WHAT YOU WILL DO »
Please set down, unchanged, the line containing "row order: PKB BERJALAN ascending" and all the lines that follow it until the data below ends.
──────── DATA EXTRACTS
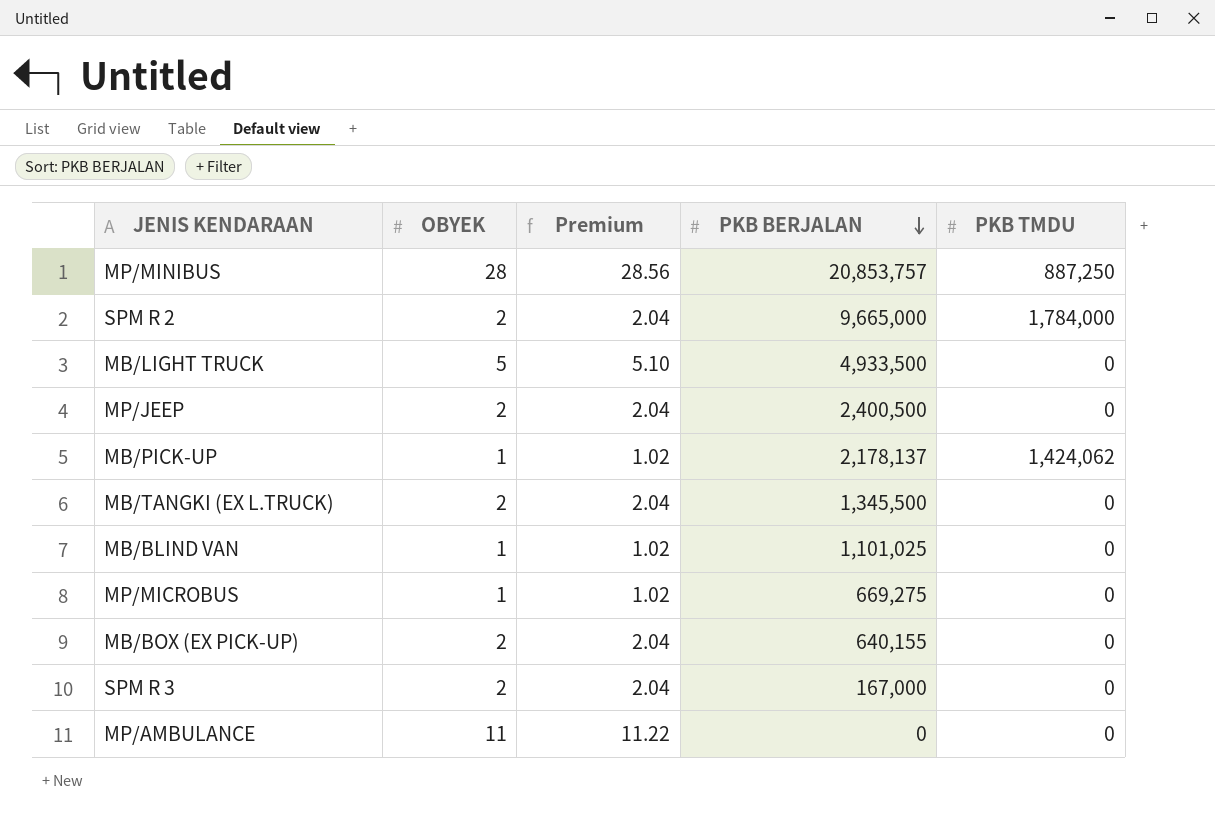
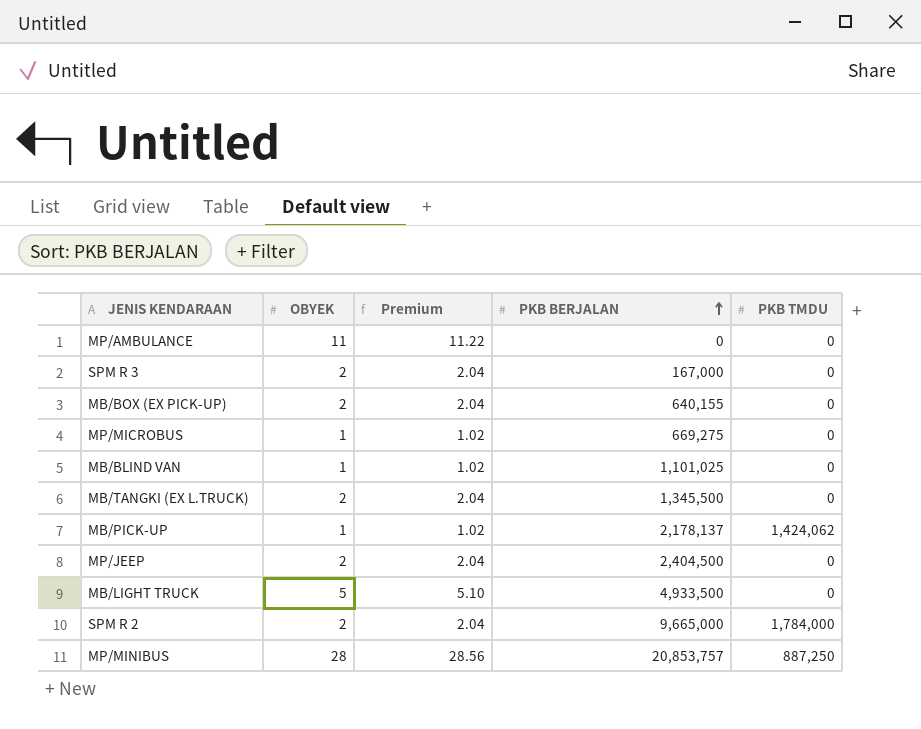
row order: PKB BERJALAN descending -> PKB BERJALAN ascending
MP/JEEP | PKB BERJALAN: 2,400,500 -> 2,404,500

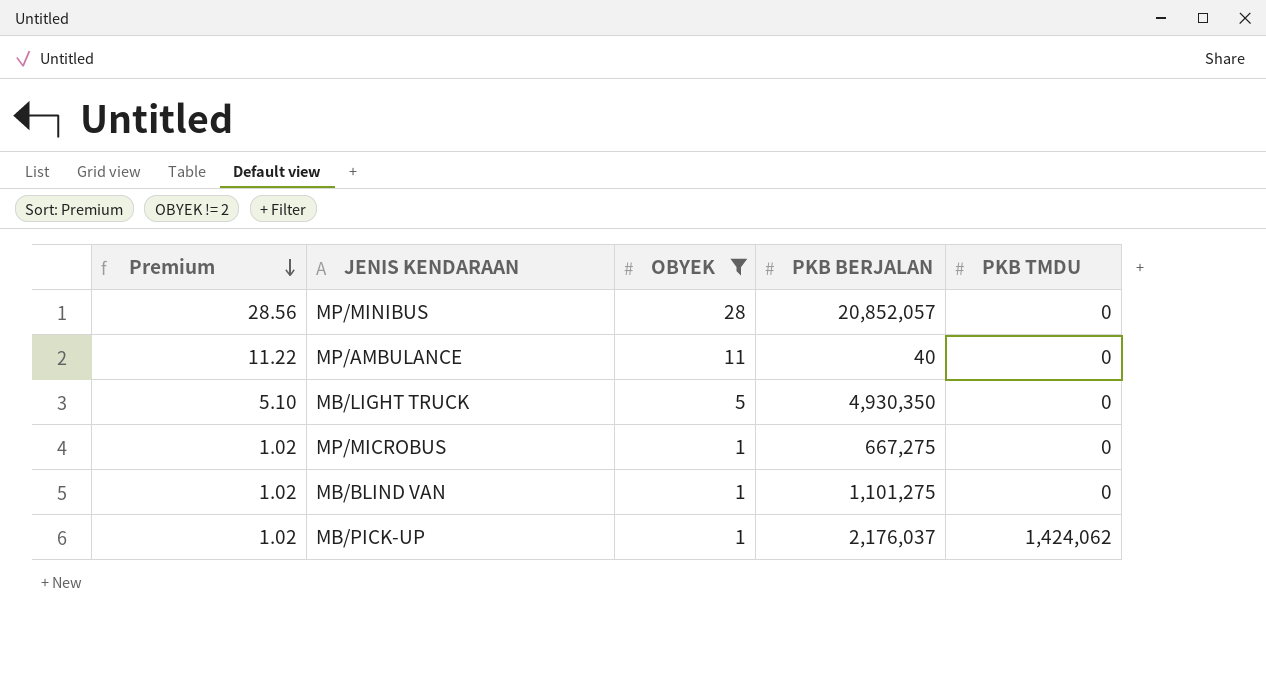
filter: none -> OBYEK != 2
row order: PKB BERJALAN ascending -> Premium descending
column Premium | position: 3 -> 1
MP/MINIBUS | PKB BERJALAN: 20,853,757 -> 20,852,057
MP/MINIBUS | PKB TMDU: 887,250 -> 0
MP/AMBULANCE | PKB BERJALAN: 0 -> 40
MB/LIGHT TRUCK | PKB BERJALAN: 4,933,500 -> 4,930,350
MP/MICROBUS | PKB BERJALAN: 669,275 -> 667,275
MB/BLIND VAN | PKB BERJALAN: 1,101,025 -> 1,101,275
MB/PICK-UP | PKB BERJALAN: 2,178,137 -> 2,176,037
────────────────
RESULT OF THE TASK »
row order: PKB BERJALAN ascending -> Premium descending
column Premium | position: 3 -> 1
MP/MINIBUS | PKB BERJALAN: 20,853,757 -> 20,852,057
MP/MINIBUS | PKB TMDU: 887,250 -> 0
MP/AMBULANCE | PKB BERJALAN: 0 -> 40
MB/LIGHT TRUCK | PKB BERJALAN: 4,933,500 -> 4,930,350
MP/MICROBUS | PKB BERJALAN: 669,275 -> 667,275
MB/BLIND VAN | PKB BERJALAN: 1,101,025 -> 1,101,275
MB/PICK-UP | PKB BERJALAN: 2,178,137 -> 2,176,037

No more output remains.